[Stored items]
· · ·

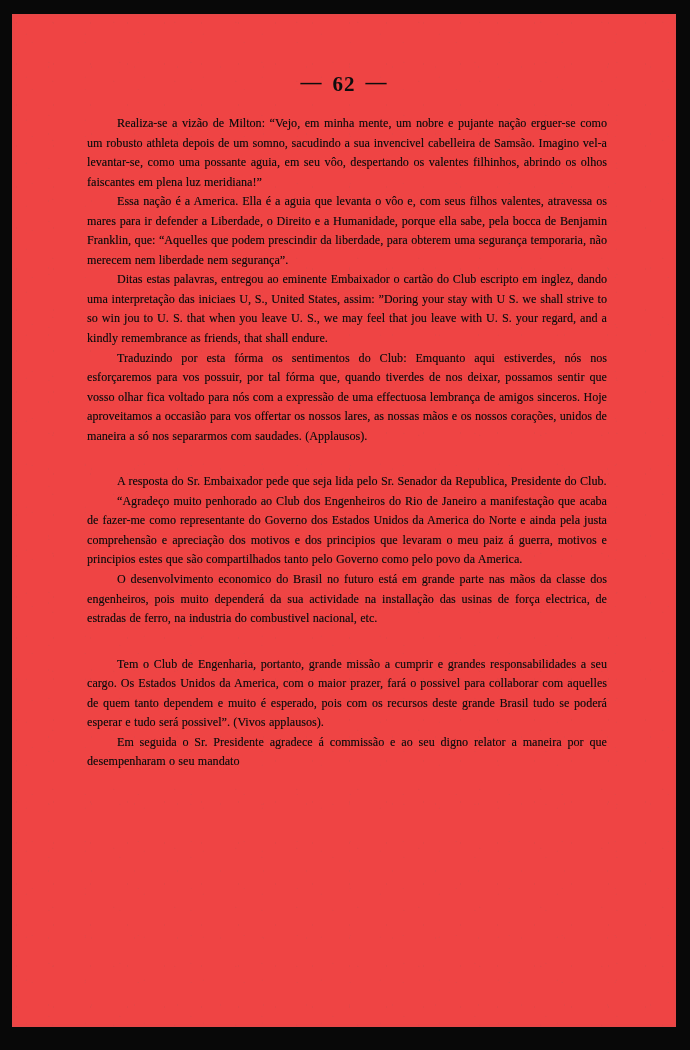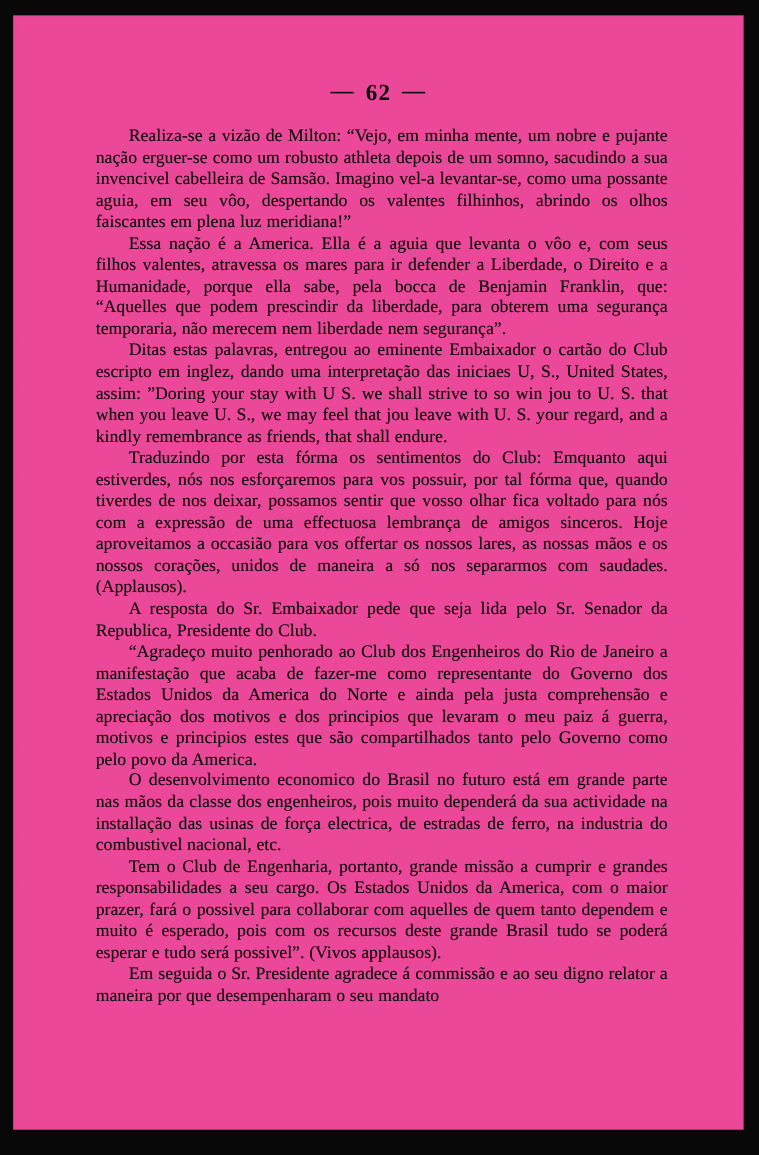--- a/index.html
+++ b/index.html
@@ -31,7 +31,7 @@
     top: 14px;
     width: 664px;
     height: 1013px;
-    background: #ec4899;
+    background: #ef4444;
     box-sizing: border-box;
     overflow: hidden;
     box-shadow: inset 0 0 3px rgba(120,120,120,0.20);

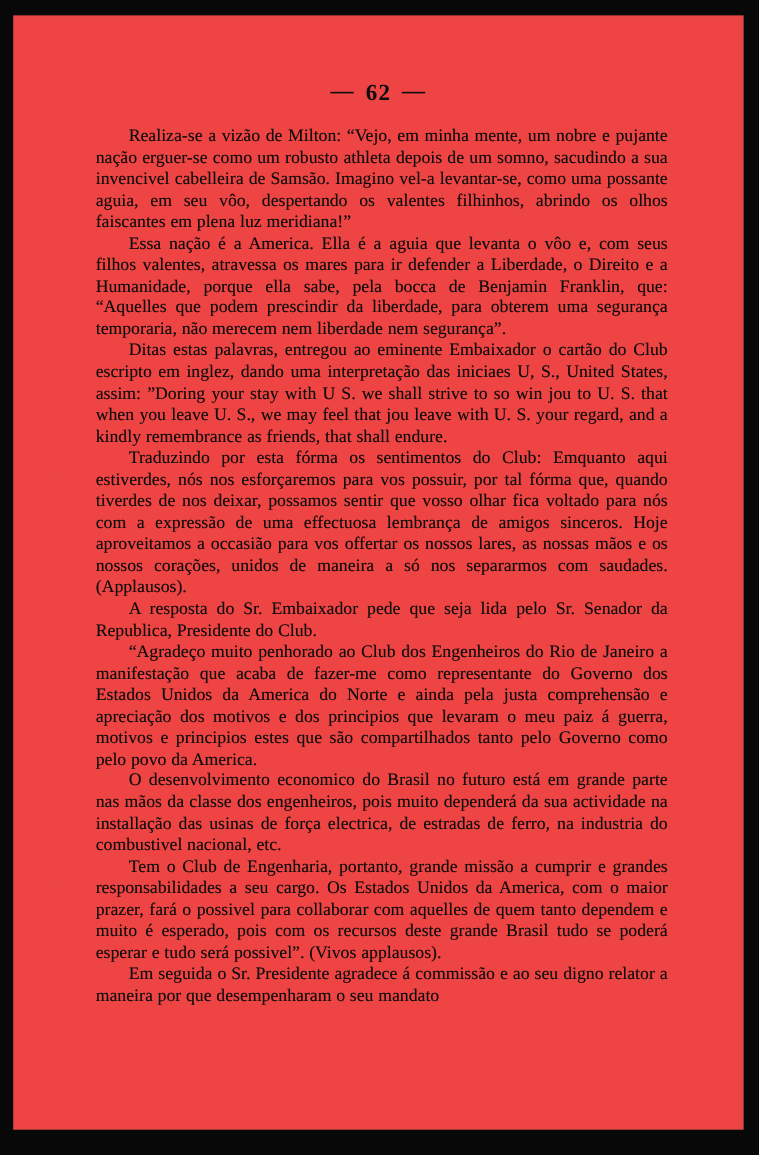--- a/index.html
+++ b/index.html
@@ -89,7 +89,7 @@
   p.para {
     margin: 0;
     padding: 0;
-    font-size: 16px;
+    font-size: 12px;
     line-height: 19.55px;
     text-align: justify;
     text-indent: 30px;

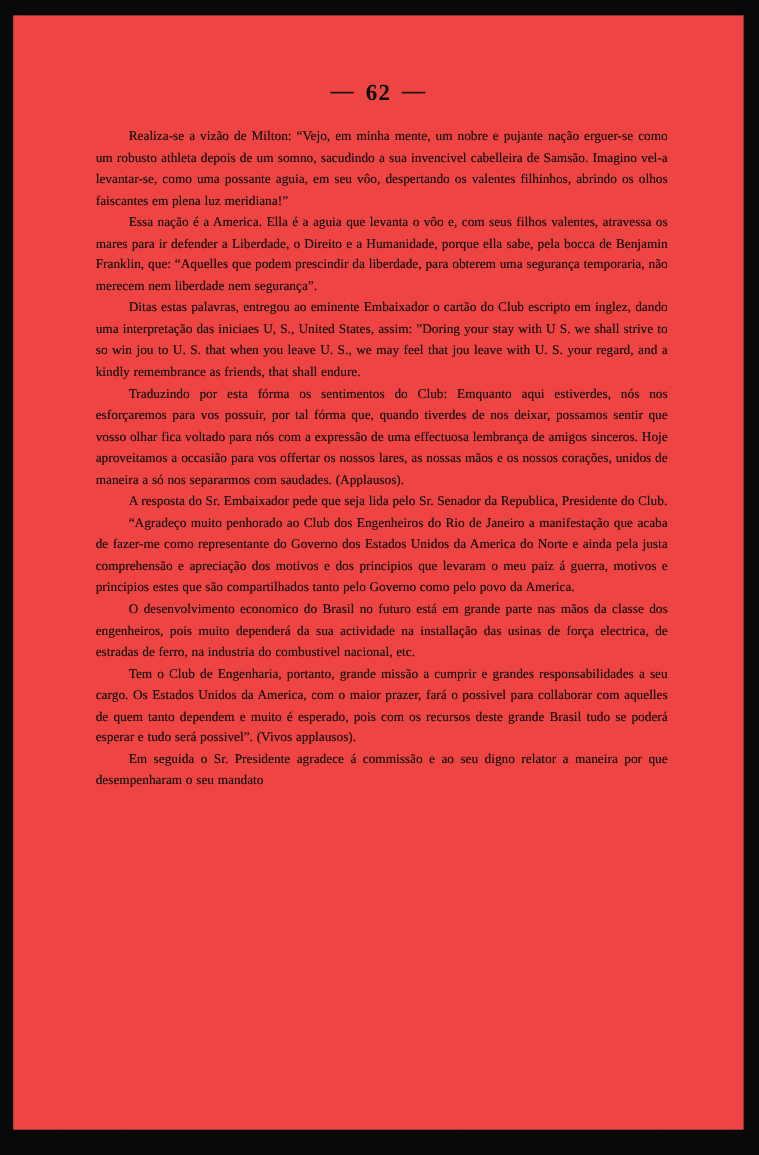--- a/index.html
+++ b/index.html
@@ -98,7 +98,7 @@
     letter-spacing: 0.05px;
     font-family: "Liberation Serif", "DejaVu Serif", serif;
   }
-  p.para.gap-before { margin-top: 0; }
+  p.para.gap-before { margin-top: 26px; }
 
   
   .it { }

· · ·

WHAT THE TASK ASKS: Copy out the lines above with "before" in them.

SOLUTION TO THIS TASK:
-  p.para.gap-before { margin-top: 0; }
+  p.para.gap-before { margin-top: 26px; }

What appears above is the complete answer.